Hoku Ho Clements (born June 10, 1981) is an American singer and actress. She is best known for her 2000 single "Another Dumb Blonde", from the soundtrack and film Snow Day, which peaked at number 27 on the Billboard Hot 100, as well as the single "Perfect Day", which appeared on the soundtrack of the hit comedy film Legally Blonde and was added to Contemporary hit radio in June 2001.

==Early life==
Hoku was born Hoku Christian Ho on June 10, 1981, on the island of Oahu (the most populous of the Hawaiian Islands), the daughter of entertainer Don Ho and Patricia Swallie. Her given name, Hoku, is the Hawaiian word for star. Her father was hapa, of Native Hawaiian, Chinese, Portuguese, German, and Dutch descent. She has one full sibling, a younger sister named Kaimana, and eight half-siblings. For a time, Clements lived in the affluent Honolulu neighborhood of Diamond Head, with Don, Patricia, Kaimana, Don's ex-girlfriend Elizabeth Guevara, and Don and Elizabeth's two daughters.

Hoku frequently performed with her father, who taught her how to write songs, as a child. She was initially unaware of her father's fame, learning from people's reactions after realizing who her father was. "I thought everyone's parents had shows at night," she said. She graduated from La Pietra.

==Career==
Hoku credits her father for her discovery. "People helped me a lot, because of who my dad was," she said. She caught the attention of songwriter and producer Antonina Armato, who encouraged her to move to Los Angeles to meet with other producers. "She has a pure voice," Armato said. "I don't have to doctor it and use all the tricks of the studio." Hoku was attending Point Loma Nazarene University in San Diego, dropping her last name when she moved from Hawaii, when she was offered a recording contract from Interscope Records. Armato assisted Hoku in securing the deal, and Ho insisted that he and his lawyers review it before she signed. "I didn't want her signing something that wasn't good," he said.
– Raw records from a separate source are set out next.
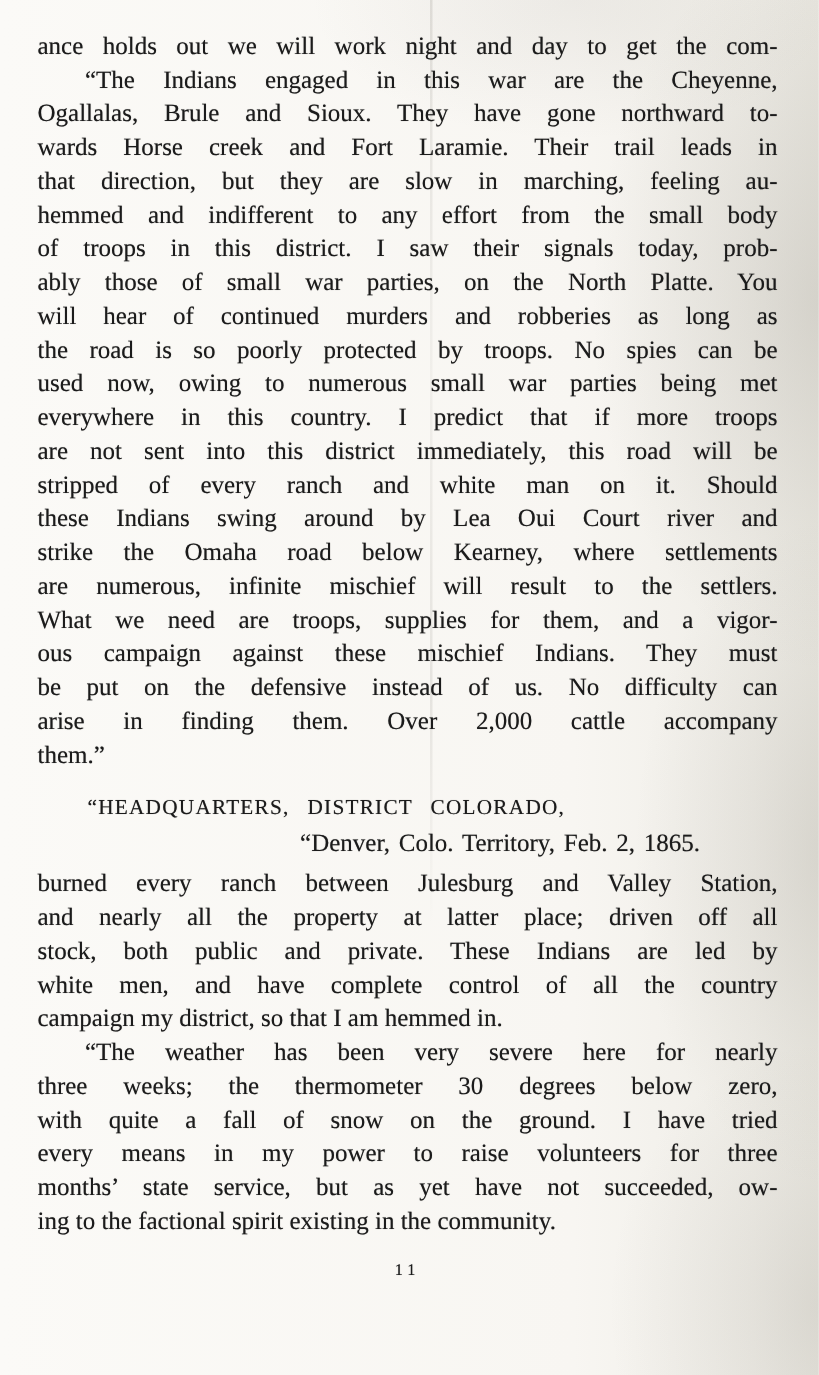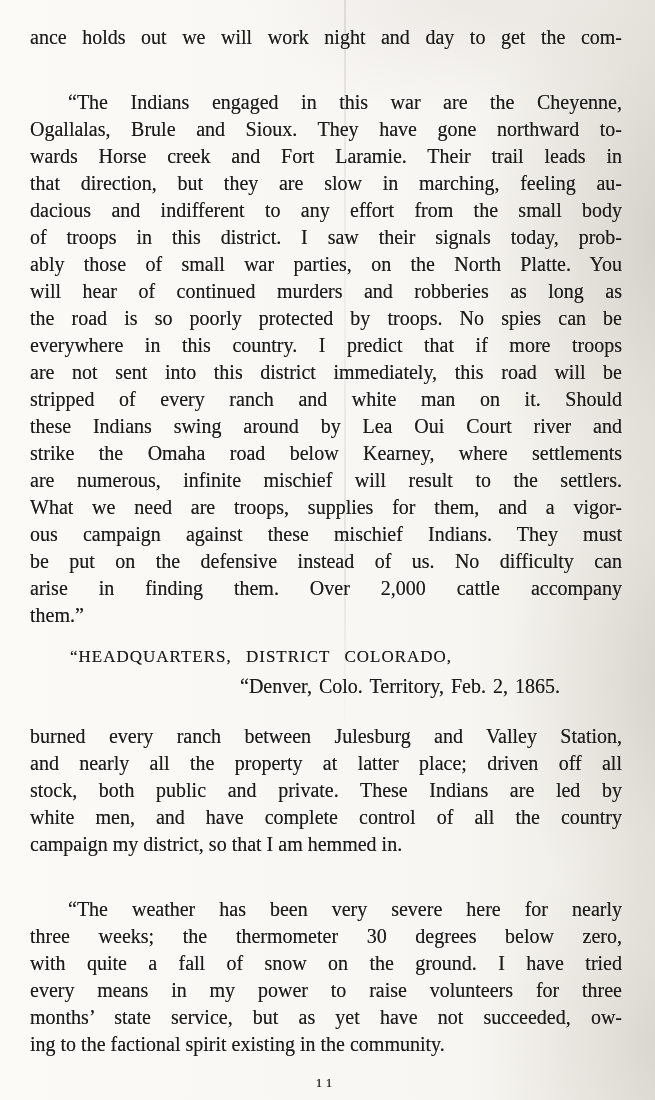--- a/index.html
+++ b/index.html
@@ -55,7 +55,6 @@
   }
   .text-line.indent {
     padding-left: 38px;
-    margin-top: 38px;
   }
   .doc-heading {
     margin-top: 11px;

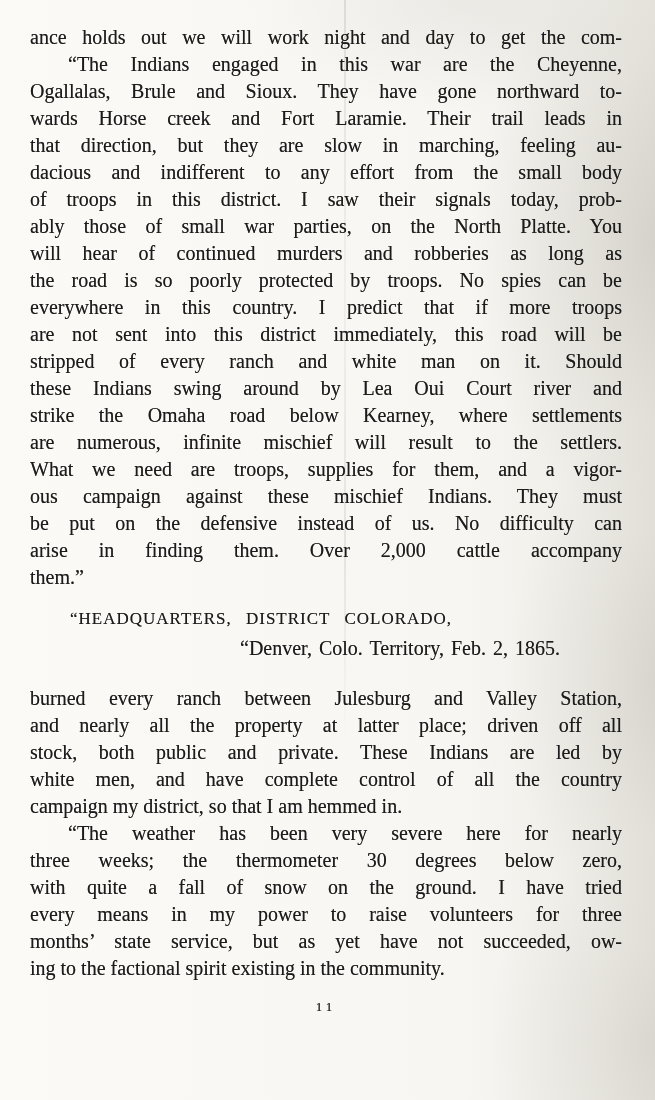--- a/index.html
+++ b/index.html
@@ -98,7 +98,7 @@
       <div class="text-line">Ogallalas, Brule and Sioux. They have gone northward to-</div>
       <div class="text-line">wards Horse creek and Fort Laramie. Their trail leads in</div>
       <div class="text-line">that direction, but they are slow in marching, feeling au-</div>
-      <div class="text-line">dacious and indifferent to any effort from the small body</div>
+      <div class="text-line">hemmed and indifferent to any effort from the small body</div>
       <div class="text-line">of troops in this district. I saw their signals today, prob-</div>
       <div class="text-line">ably those of small war parties, on the North Platte. You</div>
       <div class="text-line">will hear of continued murders and robberies as long as</div>

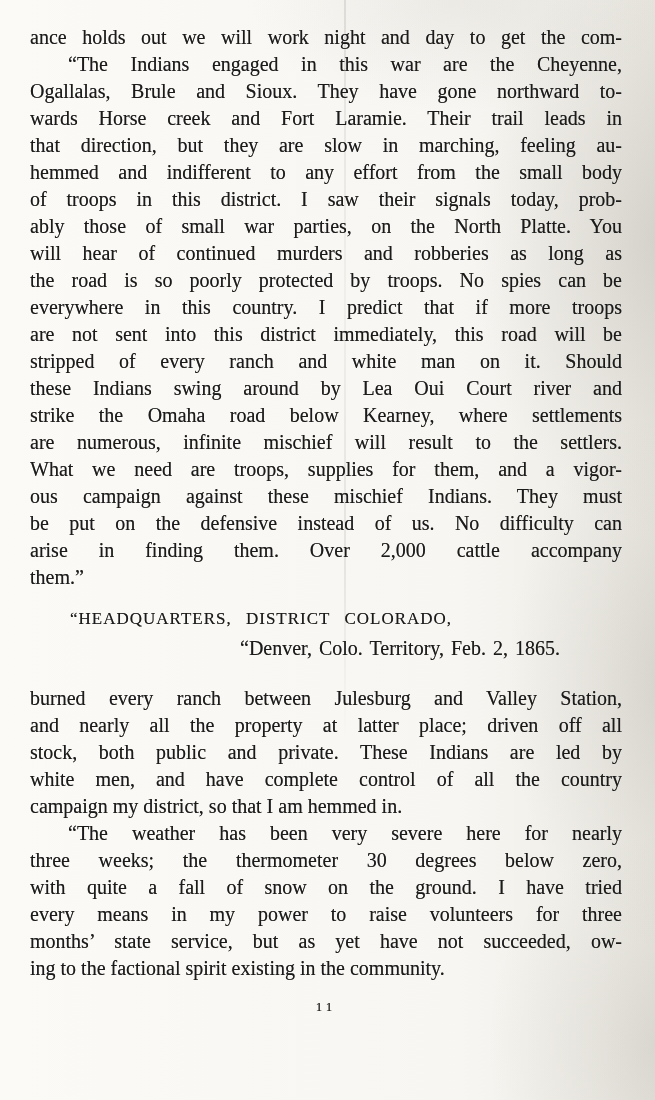--- a/index.html
+++ b/index.html
@@ -103,6 +103,7 @@
       <div class="text-line">ably those of small war parties, on the North Platte. You</div>
       <div class="text-line">will hear of continued murders and robberies as long as</div>
       <div class="text-line">the road is so poorly protected by troops. No spies can be</div>
+      <div class="text-line">used now, owing to numerous small war parties being met</div>
       <div class="text-line">everywhere in this country. I predict that if more troops</div>
       <div class="text-line">are not sent into this district immediately, this road will be</div>
       <div class="text-line">stripped of every ranch and white man on it. Should</div>

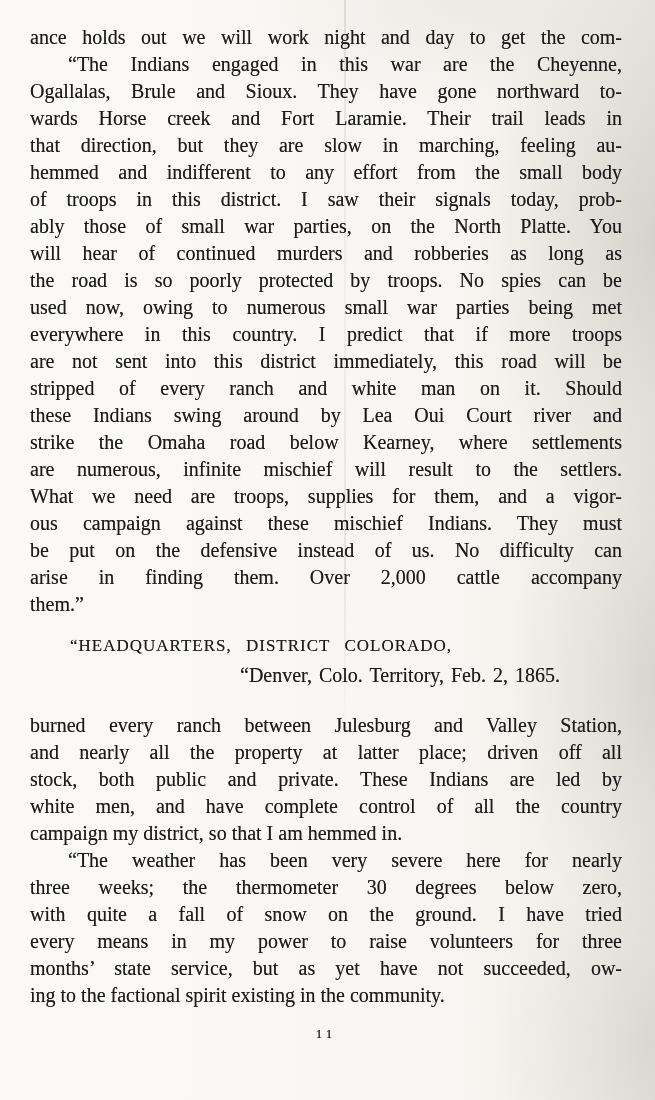--- a/index.html
+++ b/index.html
@@ -70,7 +70,7 @@
     text-align: right;
     text-align-last: right;
     padding-right: 62px;
-    margin-bottom: 23px;
+    margin-bottom: 5px;
     word-spacing: 2px;
   }
   .page-number {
Hoku's debut single, "Another Dumb Blonde" (the theme song to the 2000 film Snow Day), was released on January 18, 2000. A day after its music video premiered on MTV, it was the network's tenth most-requested video. The song was a top ten sales hit in the United States and peaked at number 27 on the Billboard Hot 100, additionally charting at number 47 in New Zealand. Shocked by the single's success, Hoku dropped out of Point Loma Nazarene and began recording her first album Hoku (2000). The album was released on April 18, 2000, by Geffen and Interscope Records and peaked at number 151 on the Billboard 200.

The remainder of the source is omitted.